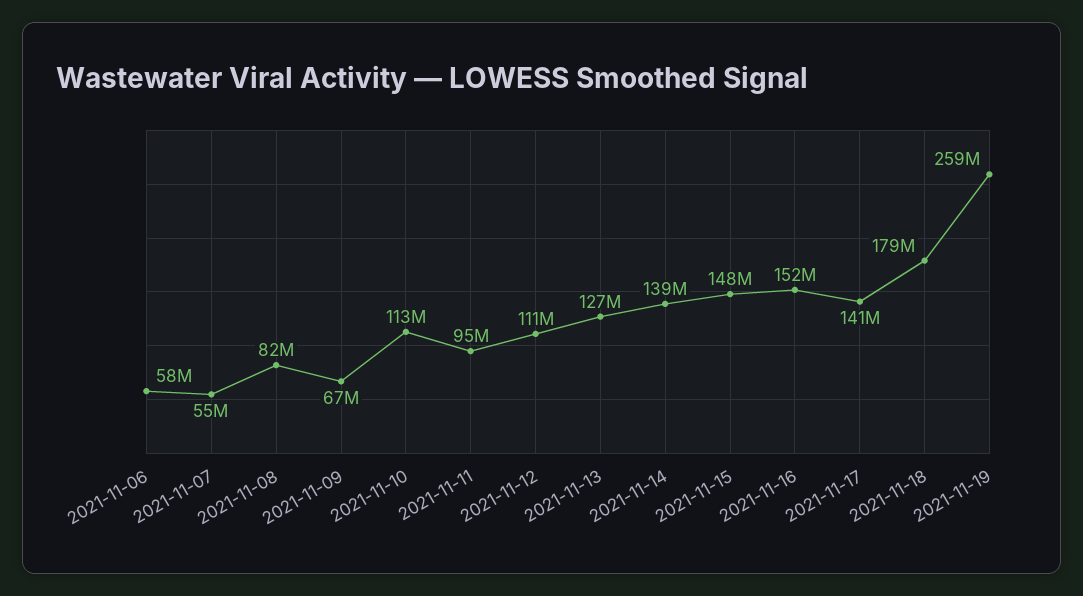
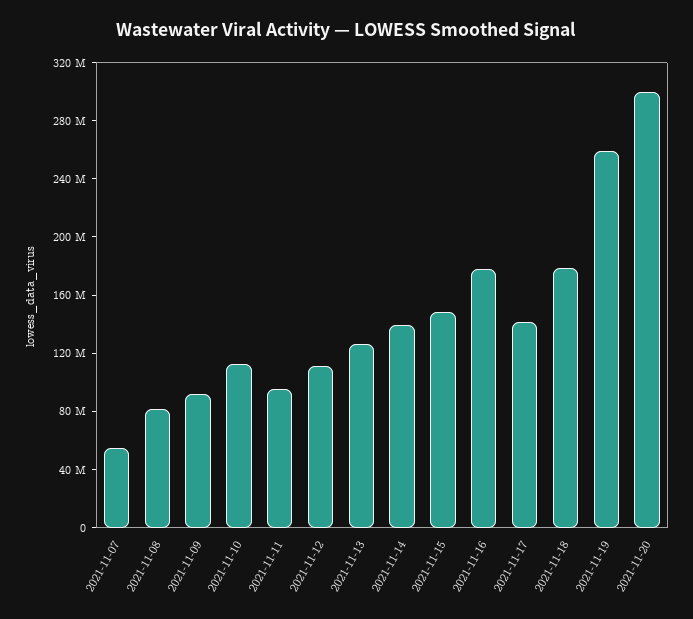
2021-11-06: 58000000 -> none
2021-11-09: 67000000 -> 90000000
2021-11-16: 152000000 -> 180000000
2021-11-20: none -> 300000000

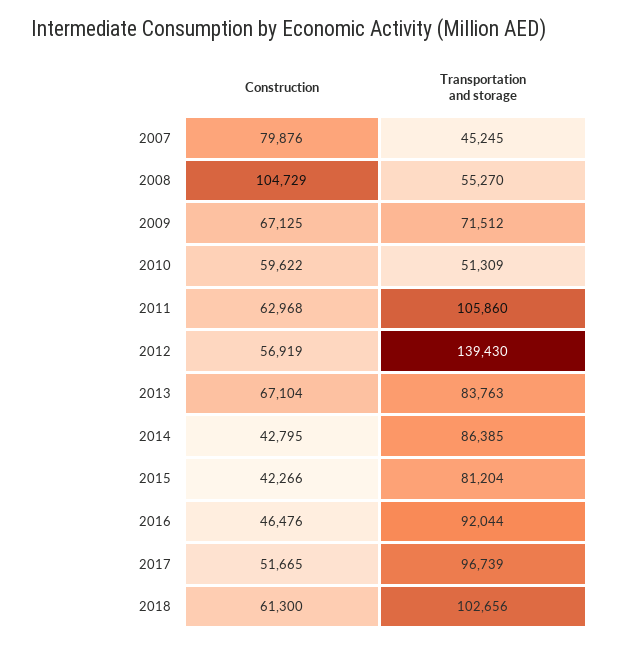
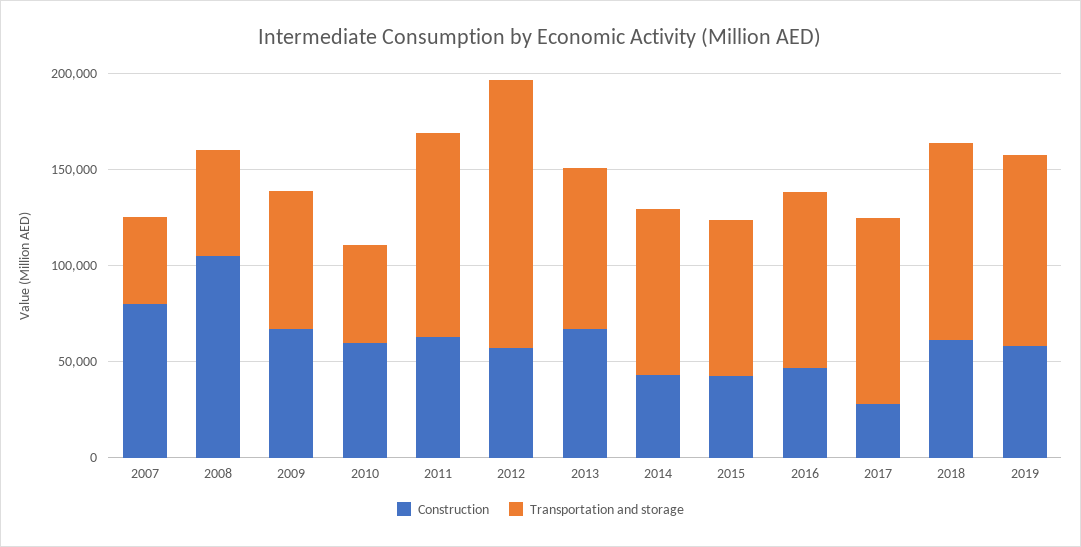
Construction, 2017: 51665 -> 30000
Construction, 2019: none -> 60000
Transportation and storage, 2019: none -> 100000

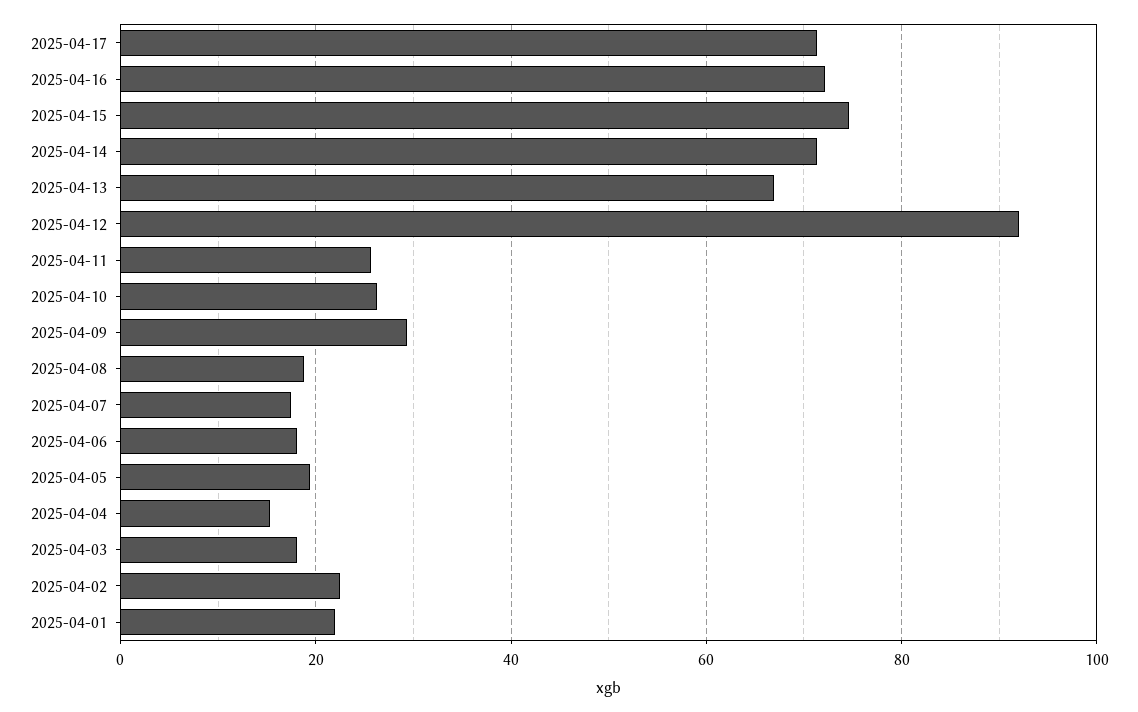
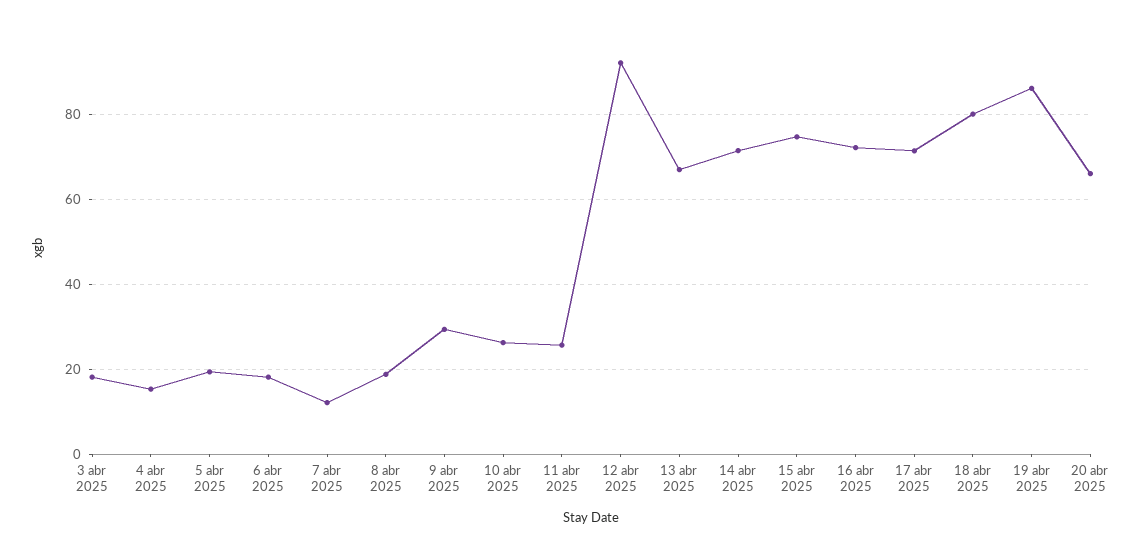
2025-04-07: 18 -> 12
2025-04-02: 22 -> none
2025-04-01: 22 -> none
18 abr 2025: none -> 80
19 abr 2025: none -> 86
20 abr 2025: none -> 66

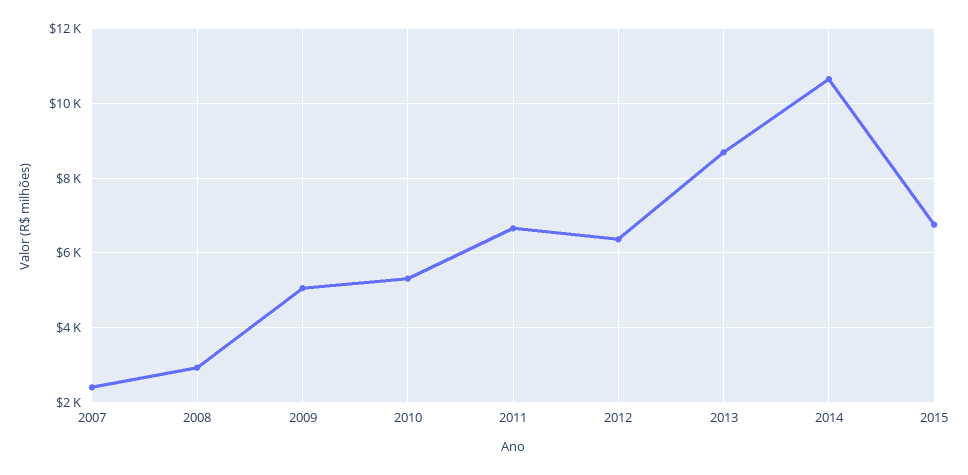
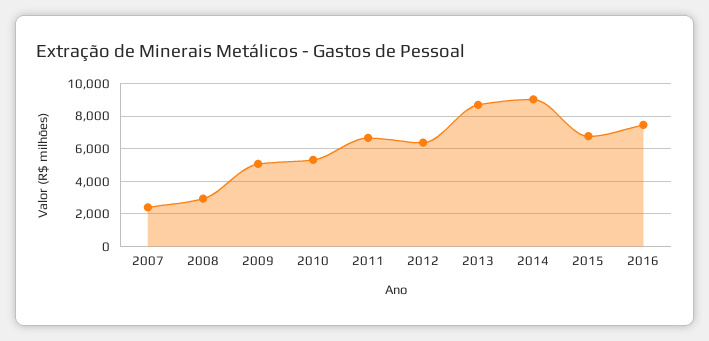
2014: 10600 -> 9000
2016: none -> 7500

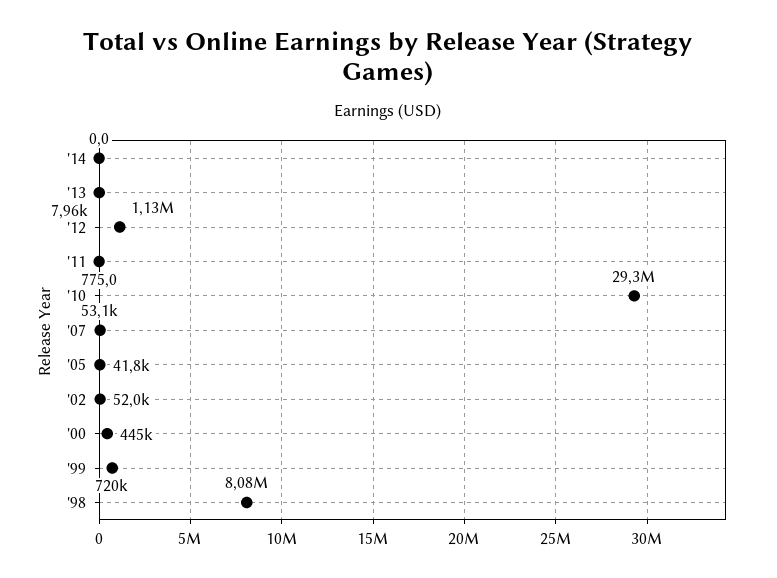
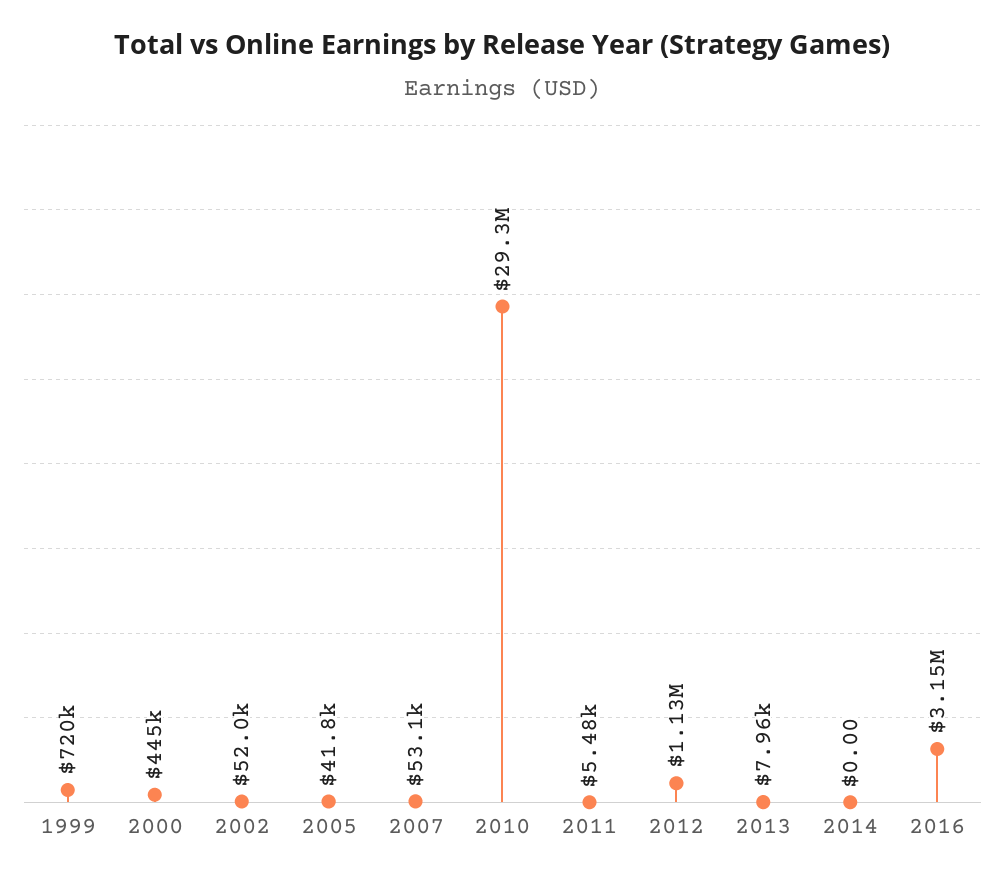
'11: 775 -> 5480
'98: 8080000 -> none
2016: none -> 3150000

# What is expected
Please transcribe every entry above exactly, leaving out any pictures.

# Exercise result
2021-11-06: 58000000 -> none
2021-11-09: 67000000 -> 90000000
2021-11-16: 152000000 -> 180000000
2021-11-20: none -> 300000000

Construction, 2017: 51665 -> 30000
Construction, 2019: none -> 60000
Transportation and storage, 2019: none -> 100000

2025-04-07: 18 -> 12
2025-04-02: 22 -> none
2025-04-01: 22 -> none
18 abr 2025: none -> 80
19 abr 2025: none -> 86
20 abr 2025: none -> 66

2014: 10600 -> 9000
2016: none -> 7500

'11: 775 -> 5480
'98: 8080000 -> none
2016: none -> 3150000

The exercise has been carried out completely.